C’est surtout comme organisateur de l’industrie et du commerce que Colbert a donné prise aux attaques systématiques. Ouvrez les traités, les histoires de l’économie politique, vous y verrez que la prétention de protéger l’industrie nationale par l’exclusion des produits étrangers est un système imaginé par Colbert. Le ton que prend M. Clément en parlant du colbertisme semble confirmer sur ce point les idées vulgairement admises. On serait plus disposé à l’indulgence pour le ministre de Louis XIV, si l’on connaissait mieux les mœurs commerciales du XVIIe siècle : on verrait que le système protecteur était préconisé depuis long-temps par les publicistes, déjà mis en pratique par la plupart des nations voisines, et que la France, en l’organisant à son tour, se constituait pour ainsi dire en état de légitime défense. Je ne crains pas de trop m’étendre sur un sujet qui est à l’ordre du jour. Je puise la plupart de mes renseignemens dans un livre rare et peu connu, écrit sous la minorité de Louis XIII[1].

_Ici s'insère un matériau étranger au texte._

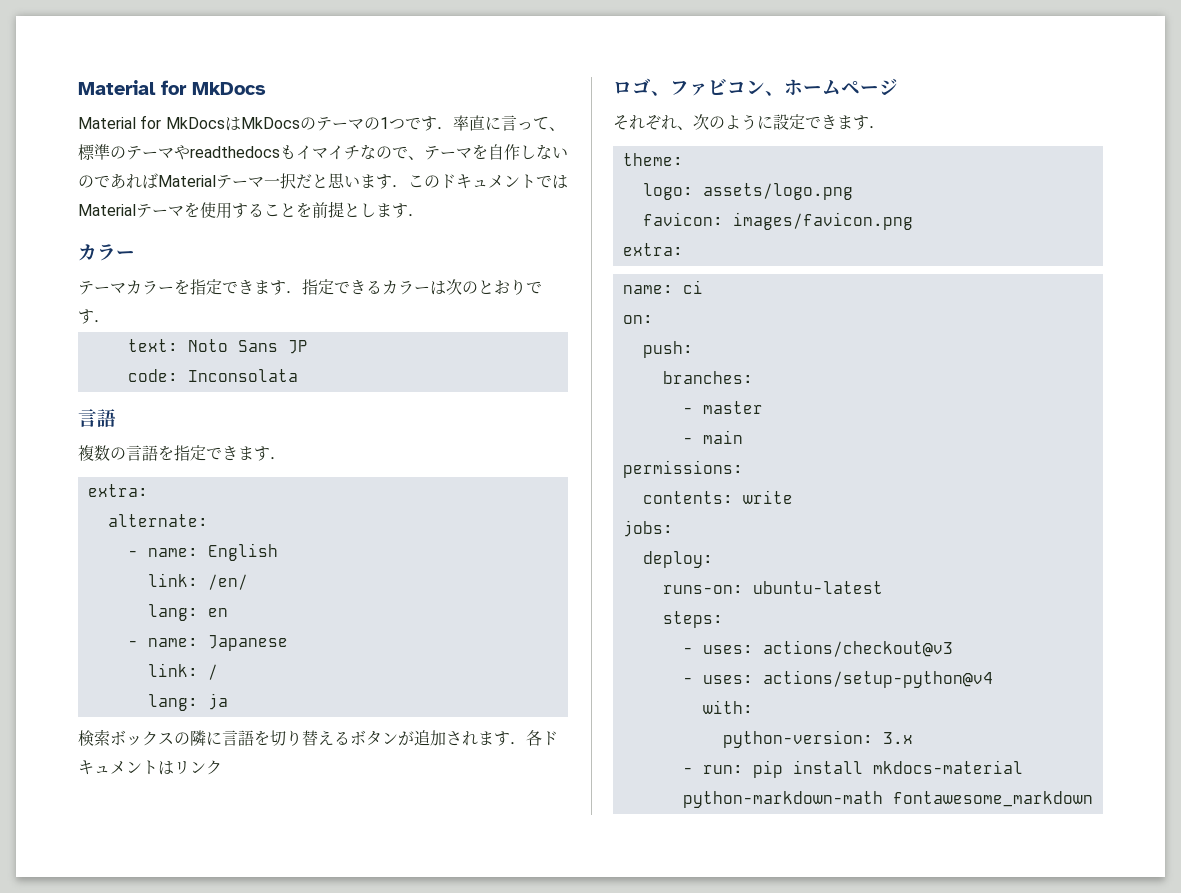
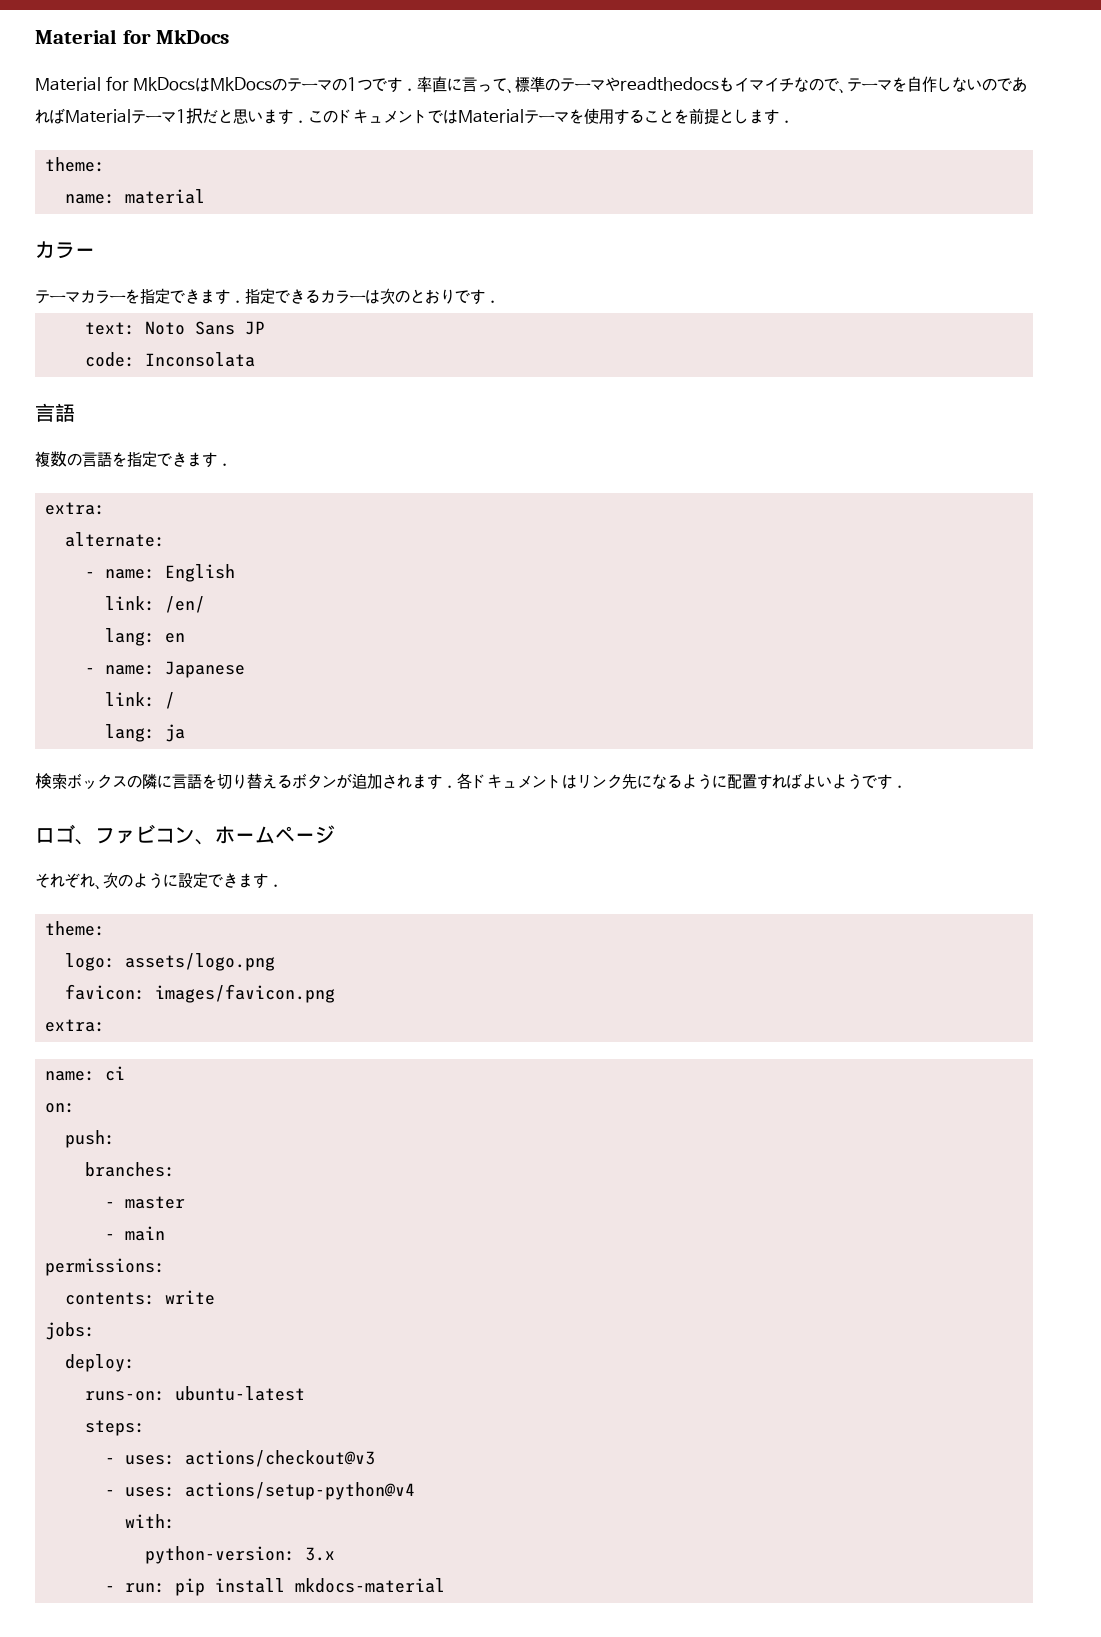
[264,178,280,187] 一 -> [176,109,186,123] 1
(424, 215) none -> [45,157,106,172] [65,189,206,204] // theme: // name: material
(222, 767) none -> [622,773,907,790] 先になるように配置すればよいようです．
[682,791,1093,808] python-markdown-math fontawesome_markdown -> (446, 1585) none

  1. Traité d’Économie politique, dédié au roi et à la reine-mère, par Antoine de Montchrestien, sieur de Vatteville (Rouen, 1615, in-4o). A la suite du volume que j’ai dans les mains est un autre ouvrage sans autre indication qu’un faux-titre, avec ces deux mots : Du Commerce ; c’est un discours de deux cents pages in-4o, avec une pagination séparée, mais de même impression, de même date, et probablement du même auteur que le précédent. Ces deux discours, écrits à une époque où la science économique n’était pas faite, n’ont pas la forme dogmatique, mais ils abondent en renseignemens sur l’administration du temps. Remarquons, à titre de singularité, que Montchrestien, le vénérable ancêtre de nos économistes, a eu également l’honneur d’être un des prédécesseurs de Corneille. Huit tragédies de sa façon ont été jouées à l’Hôtel de Bourgogne et recueillies en un volume in-4o, réimprimé jusqu’à trois fois.